As notícias sobre a atitude vergonhosa da justiça catarinense durante o julgamento do homem que estuprou a influencer Mariana Ferrer me abalaram por dias. E fizeram com que eu refletisse sobre os motivos que me levaram a escrever o romance Lauren.
Eu queria, num primeiro momento, contar uma história de terror que fosse possível (verossímil) no Brasil de 2019. Mas eu também pretendia explorar a época conflitante que é o desabrochar da sexualidade de uma menina com algumas características importantes: Lauren é membro de uma família de classe média, frequenta a escola pública e passa seu tempo livre na Internet. Sem muita dificuldade, todos nós lembramos e reconhecemos este período selvagem da vida que compreende a fase de autoafirmação no ambiente escolar. Especialmente para meninas que não se encaixam no padrão de beleza ditado pela mídia.

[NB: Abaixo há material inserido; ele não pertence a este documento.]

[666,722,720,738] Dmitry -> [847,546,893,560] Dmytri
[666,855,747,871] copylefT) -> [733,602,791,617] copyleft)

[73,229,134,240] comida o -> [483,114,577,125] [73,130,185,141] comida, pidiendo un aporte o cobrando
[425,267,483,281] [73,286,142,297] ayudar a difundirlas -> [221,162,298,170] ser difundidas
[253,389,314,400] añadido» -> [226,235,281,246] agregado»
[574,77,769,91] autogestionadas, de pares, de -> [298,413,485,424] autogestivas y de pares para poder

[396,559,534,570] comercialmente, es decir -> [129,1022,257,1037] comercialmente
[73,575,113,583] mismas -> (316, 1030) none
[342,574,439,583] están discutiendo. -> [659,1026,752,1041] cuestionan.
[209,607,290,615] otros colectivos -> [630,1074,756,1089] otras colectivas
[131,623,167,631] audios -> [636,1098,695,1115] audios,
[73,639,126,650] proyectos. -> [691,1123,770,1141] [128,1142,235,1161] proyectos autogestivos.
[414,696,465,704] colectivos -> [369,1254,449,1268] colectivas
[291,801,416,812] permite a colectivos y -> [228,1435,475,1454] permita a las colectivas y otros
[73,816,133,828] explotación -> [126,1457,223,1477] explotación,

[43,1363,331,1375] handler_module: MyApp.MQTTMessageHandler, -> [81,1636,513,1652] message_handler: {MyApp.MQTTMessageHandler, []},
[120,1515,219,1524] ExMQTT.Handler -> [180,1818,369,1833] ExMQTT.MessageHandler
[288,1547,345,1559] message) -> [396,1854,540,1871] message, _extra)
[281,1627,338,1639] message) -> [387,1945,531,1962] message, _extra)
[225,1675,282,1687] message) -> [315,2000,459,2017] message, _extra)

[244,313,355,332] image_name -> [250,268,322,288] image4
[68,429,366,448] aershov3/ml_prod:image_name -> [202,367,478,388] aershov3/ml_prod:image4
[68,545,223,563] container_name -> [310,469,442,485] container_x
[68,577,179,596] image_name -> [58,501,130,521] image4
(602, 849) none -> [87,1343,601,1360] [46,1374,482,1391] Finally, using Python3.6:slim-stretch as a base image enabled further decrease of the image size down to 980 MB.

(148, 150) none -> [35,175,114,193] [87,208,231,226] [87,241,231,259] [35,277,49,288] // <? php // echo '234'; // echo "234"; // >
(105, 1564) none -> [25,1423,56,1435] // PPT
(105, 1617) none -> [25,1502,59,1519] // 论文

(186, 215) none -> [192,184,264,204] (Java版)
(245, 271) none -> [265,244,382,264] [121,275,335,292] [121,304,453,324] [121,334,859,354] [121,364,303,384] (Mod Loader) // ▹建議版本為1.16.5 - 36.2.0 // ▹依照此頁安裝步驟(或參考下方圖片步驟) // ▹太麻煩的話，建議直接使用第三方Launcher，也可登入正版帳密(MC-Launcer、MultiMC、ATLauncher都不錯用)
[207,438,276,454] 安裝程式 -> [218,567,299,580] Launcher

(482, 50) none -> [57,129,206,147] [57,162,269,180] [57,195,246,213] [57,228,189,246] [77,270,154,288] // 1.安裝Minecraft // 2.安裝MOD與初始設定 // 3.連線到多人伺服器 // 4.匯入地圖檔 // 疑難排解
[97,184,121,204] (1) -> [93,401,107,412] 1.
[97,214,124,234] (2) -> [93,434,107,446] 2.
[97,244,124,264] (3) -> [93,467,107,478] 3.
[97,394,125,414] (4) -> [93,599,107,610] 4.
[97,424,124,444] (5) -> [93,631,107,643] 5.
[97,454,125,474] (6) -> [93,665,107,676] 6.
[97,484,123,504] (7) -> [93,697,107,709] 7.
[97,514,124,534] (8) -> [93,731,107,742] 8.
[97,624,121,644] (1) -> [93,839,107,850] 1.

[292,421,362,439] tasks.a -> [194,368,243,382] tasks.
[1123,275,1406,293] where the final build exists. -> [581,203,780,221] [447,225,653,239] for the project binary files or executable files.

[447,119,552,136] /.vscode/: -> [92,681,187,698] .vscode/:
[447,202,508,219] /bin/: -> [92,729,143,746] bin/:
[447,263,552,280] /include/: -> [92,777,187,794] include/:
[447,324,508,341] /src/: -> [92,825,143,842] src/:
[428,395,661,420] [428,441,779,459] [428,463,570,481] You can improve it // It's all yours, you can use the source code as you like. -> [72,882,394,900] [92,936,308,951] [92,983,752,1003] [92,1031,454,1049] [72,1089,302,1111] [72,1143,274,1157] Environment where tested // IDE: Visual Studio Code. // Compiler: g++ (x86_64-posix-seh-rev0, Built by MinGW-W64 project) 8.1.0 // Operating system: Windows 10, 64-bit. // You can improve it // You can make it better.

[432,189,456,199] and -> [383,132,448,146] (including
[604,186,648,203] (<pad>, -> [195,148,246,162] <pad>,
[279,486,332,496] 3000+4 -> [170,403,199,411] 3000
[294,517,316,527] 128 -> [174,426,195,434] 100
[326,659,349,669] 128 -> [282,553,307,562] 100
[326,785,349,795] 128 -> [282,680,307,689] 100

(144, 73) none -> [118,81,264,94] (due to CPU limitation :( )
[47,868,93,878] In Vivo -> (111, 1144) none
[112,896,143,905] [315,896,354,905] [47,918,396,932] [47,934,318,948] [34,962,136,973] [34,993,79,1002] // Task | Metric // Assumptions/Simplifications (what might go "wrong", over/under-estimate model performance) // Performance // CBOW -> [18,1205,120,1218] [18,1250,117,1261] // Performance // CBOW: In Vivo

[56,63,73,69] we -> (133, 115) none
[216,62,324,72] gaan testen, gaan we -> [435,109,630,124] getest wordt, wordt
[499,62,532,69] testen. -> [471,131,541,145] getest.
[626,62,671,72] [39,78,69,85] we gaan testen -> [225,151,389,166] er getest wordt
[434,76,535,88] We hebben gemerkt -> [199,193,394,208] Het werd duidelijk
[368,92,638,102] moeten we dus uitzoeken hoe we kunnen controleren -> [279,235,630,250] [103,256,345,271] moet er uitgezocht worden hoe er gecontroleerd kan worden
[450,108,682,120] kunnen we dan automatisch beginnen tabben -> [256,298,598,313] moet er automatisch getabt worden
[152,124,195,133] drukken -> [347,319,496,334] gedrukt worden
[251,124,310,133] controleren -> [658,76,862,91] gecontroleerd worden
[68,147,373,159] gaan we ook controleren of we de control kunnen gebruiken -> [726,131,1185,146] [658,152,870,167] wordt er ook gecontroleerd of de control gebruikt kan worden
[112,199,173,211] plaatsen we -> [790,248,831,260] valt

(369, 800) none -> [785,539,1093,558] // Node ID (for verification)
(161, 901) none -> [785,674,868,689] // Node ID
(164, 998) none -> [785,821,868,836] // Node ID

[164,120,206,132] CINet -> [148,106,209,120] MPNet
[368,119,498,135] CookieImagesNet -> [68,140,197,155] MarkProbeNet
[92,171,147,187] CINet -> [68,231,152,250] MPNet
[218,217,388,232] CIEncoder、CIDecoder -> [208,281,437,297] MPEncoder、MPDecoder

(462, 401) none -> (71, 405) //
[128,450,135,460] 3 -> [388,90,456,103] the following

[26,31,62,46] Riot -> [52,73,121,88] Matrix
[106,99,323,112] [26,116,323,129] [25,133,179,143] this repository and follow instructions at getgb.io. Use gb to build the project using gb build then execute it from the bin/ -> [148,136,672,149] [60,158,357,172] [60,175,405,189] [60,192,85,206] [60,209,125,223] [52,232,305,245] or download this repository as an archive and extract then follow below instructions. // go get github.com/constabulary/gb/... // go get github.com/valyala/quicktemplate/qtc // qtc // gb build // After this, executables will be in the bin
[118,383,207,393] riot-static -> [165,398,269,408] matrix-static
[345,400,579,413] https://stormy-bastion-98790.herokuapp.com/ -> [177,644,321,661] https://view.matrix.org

O terceiro elemento que, penso eu, deu a liga para que a história funcionasse foi a opção religiosa dos pais de Lauren. Hoje muitos lares vivem o mesmo roteiro: família desalinhada, pai ausente, mãe autoritária (ou o contrário: pai autoritário e mãe submissa), que buscam respostas e absolvição através de uma crença. O que eu não sabia, e descobri com o processo da escrita mais adiantado, é que o florescer da sexualidade de uma menina reprimida pode se transformar num autêntico filme de terror. Lauren se sente feia e desinteressante. Sua moeda de ouro são as lutas clandestinas, 'esporte' que instantaneamente eleva seu status entre os colegas. De repente ela é vista. Torna-se popular, mas mal consegue usufruir da nova condição. O triunfo dura pouco, afinal nada é suficiente para a geração vaidosa e triste que necessita da aprovação diária através de curtidas nas redes sociais.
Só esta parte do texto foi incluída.